Thyroid nodules from 2526 patients were diagnosed cytologically as benign, and most were nodular goiters and lymphocytic (Hashimoto) thyroiditis. There were sex and age differences in this category, with lower incidence observed among men and younger age groups (Tables 2, 3). Two hundred ninety-six patients (11.7%) had at least 1 repeat FNA. Subsequent cytologic diagnoses included 16 unsatisfactory (5.4%), 243 benign (82.1%), 10 ACL (3.4%), 20 FN (6.8%), 2 suspicious for malignancy (0.7%), and 5 malignant (1.7%). Twenty-seven patients (9.1%) patients had a second FNA diagnosis that differed significantly different from the initial interpretation. This included changes from benign to FN, suspicious, or malignant. It is noteworthy that all 5 patients who had a diagnosis that changed from benign to malignant had a final diagnosis of histologically proven PCT. Two hundred forty-seven patients (9.8%) had surgical follow-up, and their final histologic diagnoses included 184 nodular goiters (74.8%), 45 FA/HA (18.3%), 2 FC (0.8%), 13 PCT (5.3%), and 3 lymphomas (1.2%) (Table 5). The discrepancy between cytologic and histologic diagnoses in this category was 25.5%, and these differences occurred mainly between hyperplastic nodule and FA.
There were 128 patients who had an initial cytologic diagnoses of ACL. Among them, 26 patients (20.3%) had repeat cytology.

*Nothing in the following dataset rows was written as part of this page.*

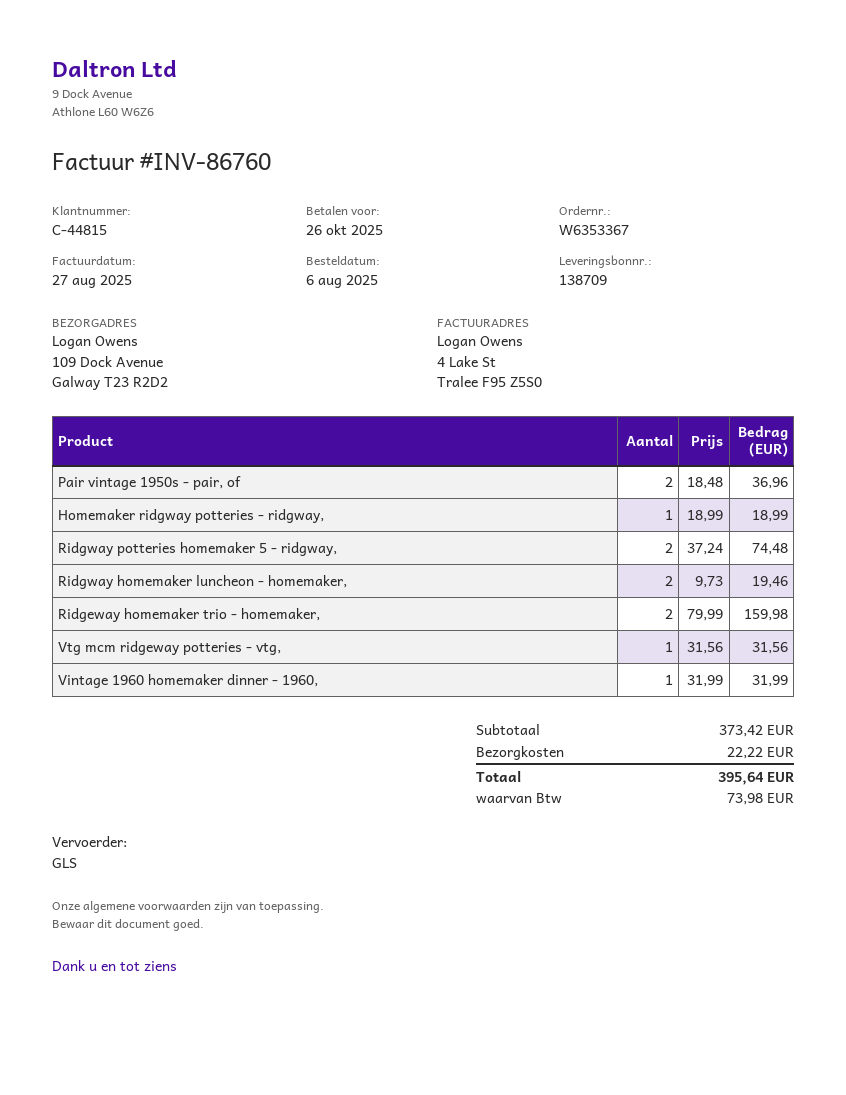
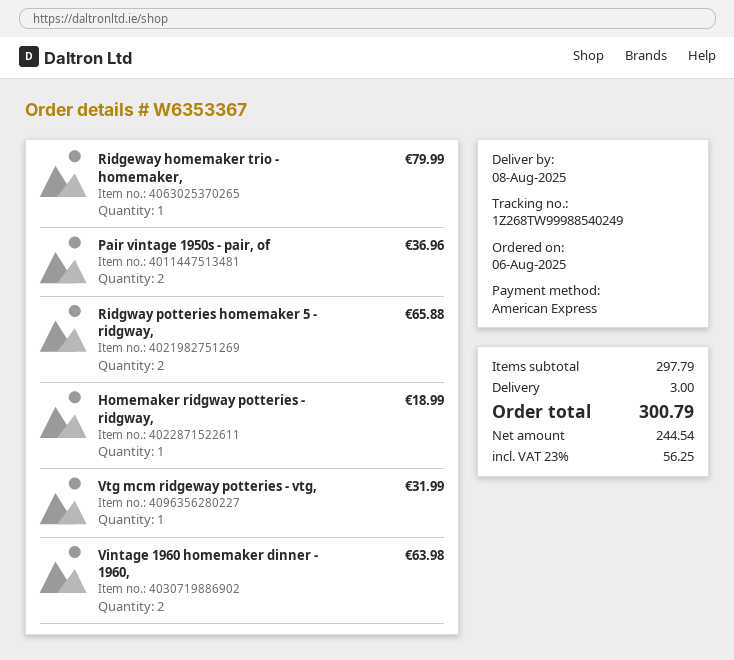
Ridgway potteries homemaker 5 - ridgway,: 2 for 74.48 -> 2 for 65.88
Ridgway homemaker luncheon - homemaker,: 2 for 19.46 -> none
Ridgeway homemaker trio - homemaker,: 2 for 159.98 -> 1 for 79.99
Vtg mcm ridgeway potteries - vtg,: 1 for 31.56 -> 1 for 31.99
Vintage 1960 homemaker dinner - 1960,: 1 for 31.99 -> 2 for 63.98
subtotal: 373.42 -> 297.79
shipping: 22.22 -> 3.00
tax: 73.98 -> 56.25
total: 395.64 -> 300.79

Subsequent cytologic diagnosis included 19 benign (73.1%), 1 ACL (3.8%), and 6 FN (23.1%). A significant change in subsequent diagnosis was noted in 6 patients (23.1%) (Table 4). Fifty-two patients (40.6%) underwent thyroidectomy, which revealed the following diagnoses: 19 nodular goiters (36.5%), Hashimoto thyroiditis in 14 patients (26.9%), 9 FA/HA (17.3%), 2 HC (3.8%), and 8 PCT (15.4%) (Table 5).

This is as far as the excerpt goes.